Algo de eso hay también en Carax, pero –como no podía ser de otro modo con una joven promesa malograda– el juvenilismo se convierte en decadentismo. Porque la tradición de Holy Motors es otra: el surrealismo como estallido de la mala conciencia europea en momento de crisis. Ya no se trata de un paseo por la irredenta América salvaje sino a través de las ruinas de la civilización europea. Un recorrido por las máscaras de una imaginación desencantada y sometida: la subversión hecha parte del sistema, como asumido legado de la victoria pírrica de las vanguardias. La película, como su protagonista, se vuelve esclava de su agenda y de su agencia, y sólo le queda entregarse a su empleo con una mueca de fastidio. O tal vez señale precisamente esa defección del arte bajo el capitalismo tardío: la representación del mal no nos libra del mal sino que es el mal mismo, en su banalidad más profunda. Porque ni siquiera la muerte se puede asumir en un mundo que niega el discreto encanto de la tragedia.

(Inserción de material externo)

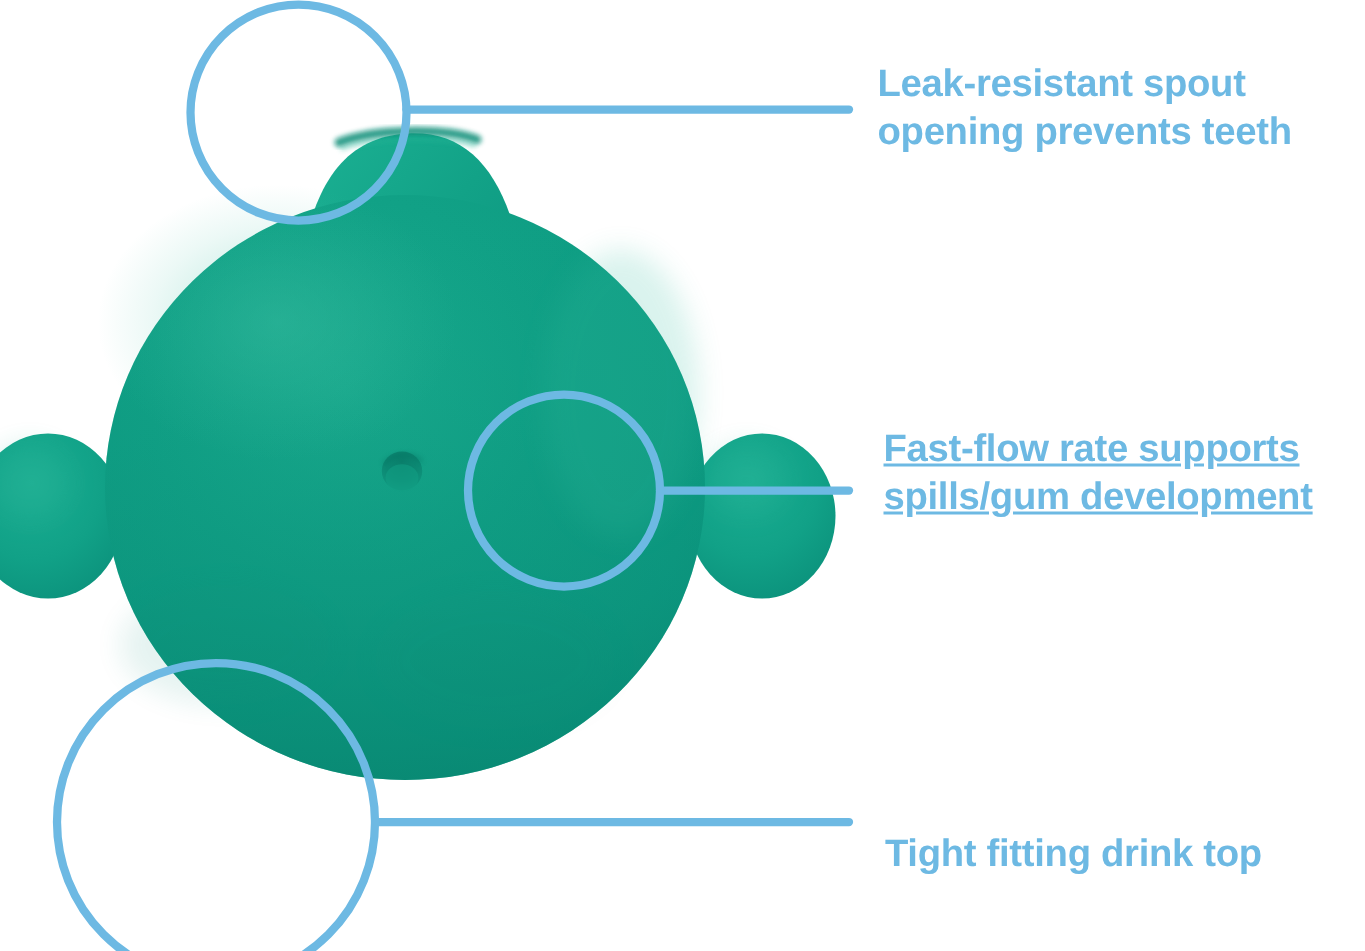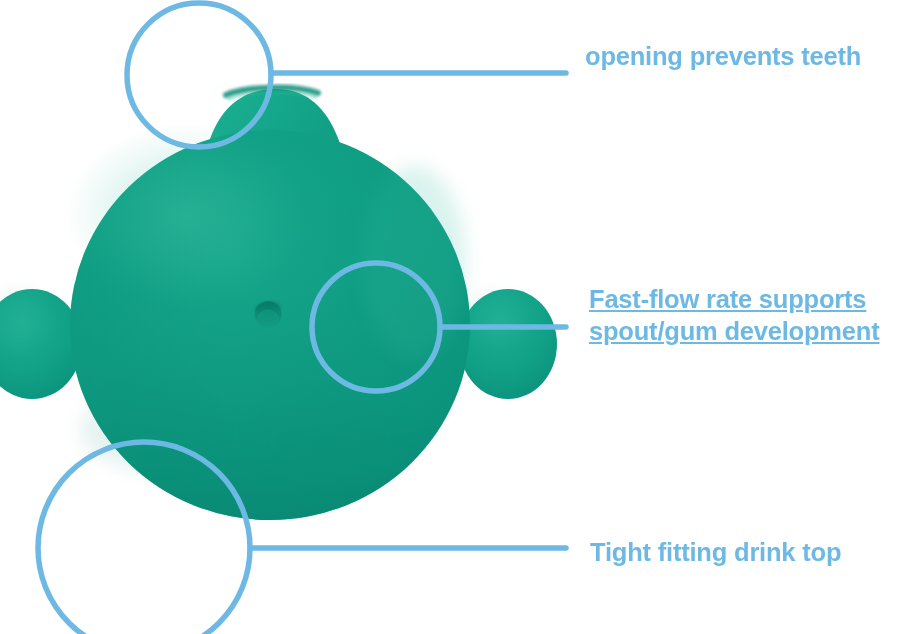"Leak-resistant spout" span.callout-line { html: none -> <span>Leak-resistant spout</span> }
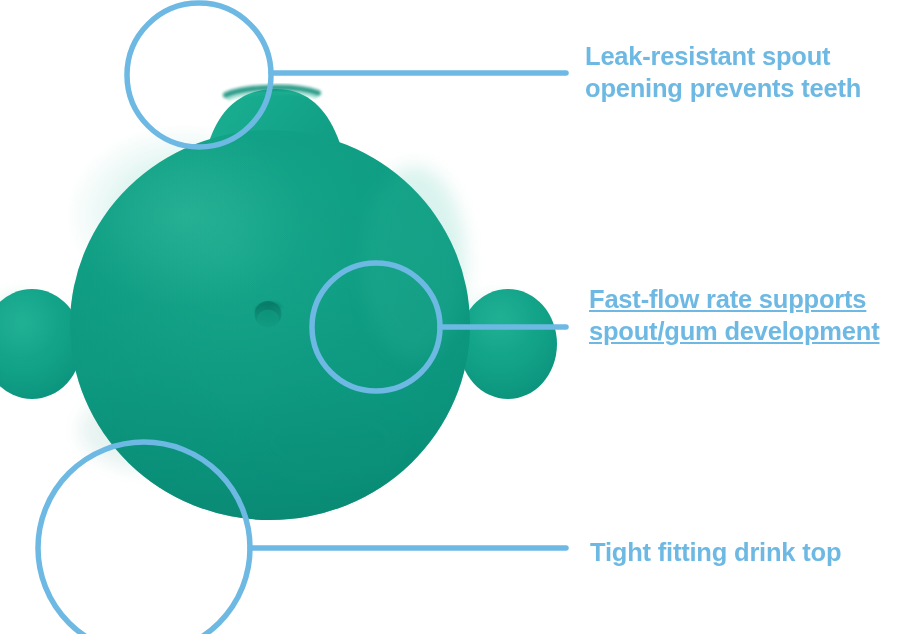"spout/gum development" span.callout-line { text: spout/gum -> spills/gum }
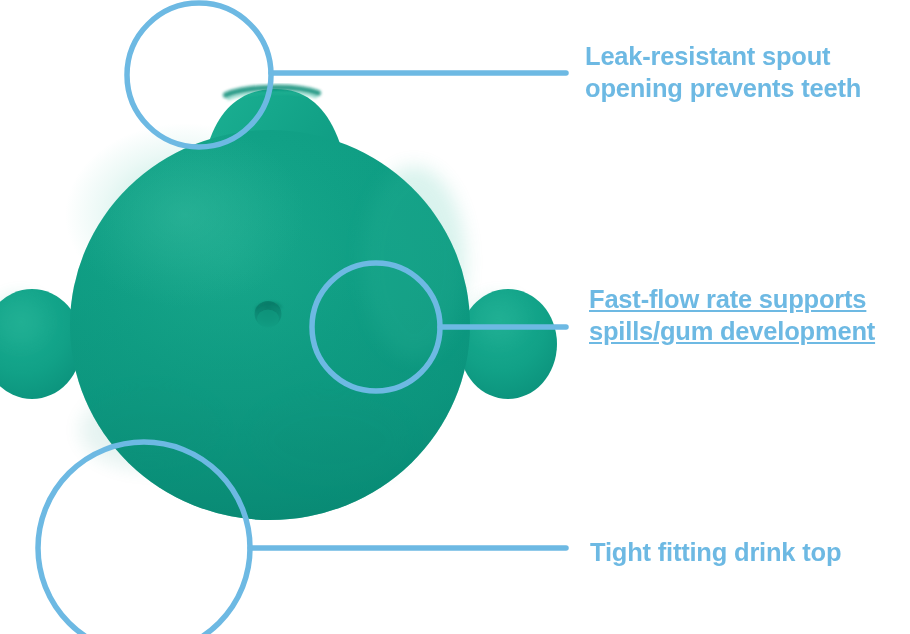"Tight fitting drink top" #callout-text-3 { top: 536px -> 553px }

Un ángel exterminador señala el fantasma de la libertad. El espectro invocado por Carax es el de Buñuel, pero menos el de los ’30 que el de los ’60: aquel que en medio de las rupturas parricidas de las Nuevas Olas les adelantaba su propia contracrítica clásica, su advertencia ante ese oscuro objeto del deseo vanguardista que lo aguardaba al final del camino: no poder escapar de convite de la burguesía. Carax se resigna a no poder salir, pero elige convertirse en un convidado de piedra: aún así se convierte en el alma de la fiesta, y Holy Motors es elegida por los críticos como lo mejor del año, aunque su clasicismo surrealista se oponga al neo-bazinismo que domina buena parte del cine contemporáneo. Y es que Carax les ofrece la coartada perfecta, porque al encerrarse en referencias a los géneros cinematográficos termina siendo recapturado por el lado oscuro de la cinefilia. Así, lo que podría haber sido una crítica feroz a la razón europea y su modernidad inconclusa, se convierte en un monumento funerario a las luces de la mano de los Lumière.

POSDATA:

Tal vez la gran película fallida del año sea Cosmópolis, que reúne las limusinas insomnes de Carax y los jóvenes viejos de Anderson. Pero en Cronemberg no hay inocencia ni mala conciencia, sino un encierro (hecho de gestos muertos y movimientos falsos) en el que los personajes, agotados o impávidos, no pueden dejar de hablar y perorar mientras el mundo conocido se derrumba. Y aún así es por lejos más interesante que la lluvia de películas intimistas sobre el fin del mundo que nos invaden (también desde Europa –Melancolía– y Estados Unidos –4.44-). Pero ya sabemos que es más fácil imaginar el fin del mundo que el fin del capitalismo.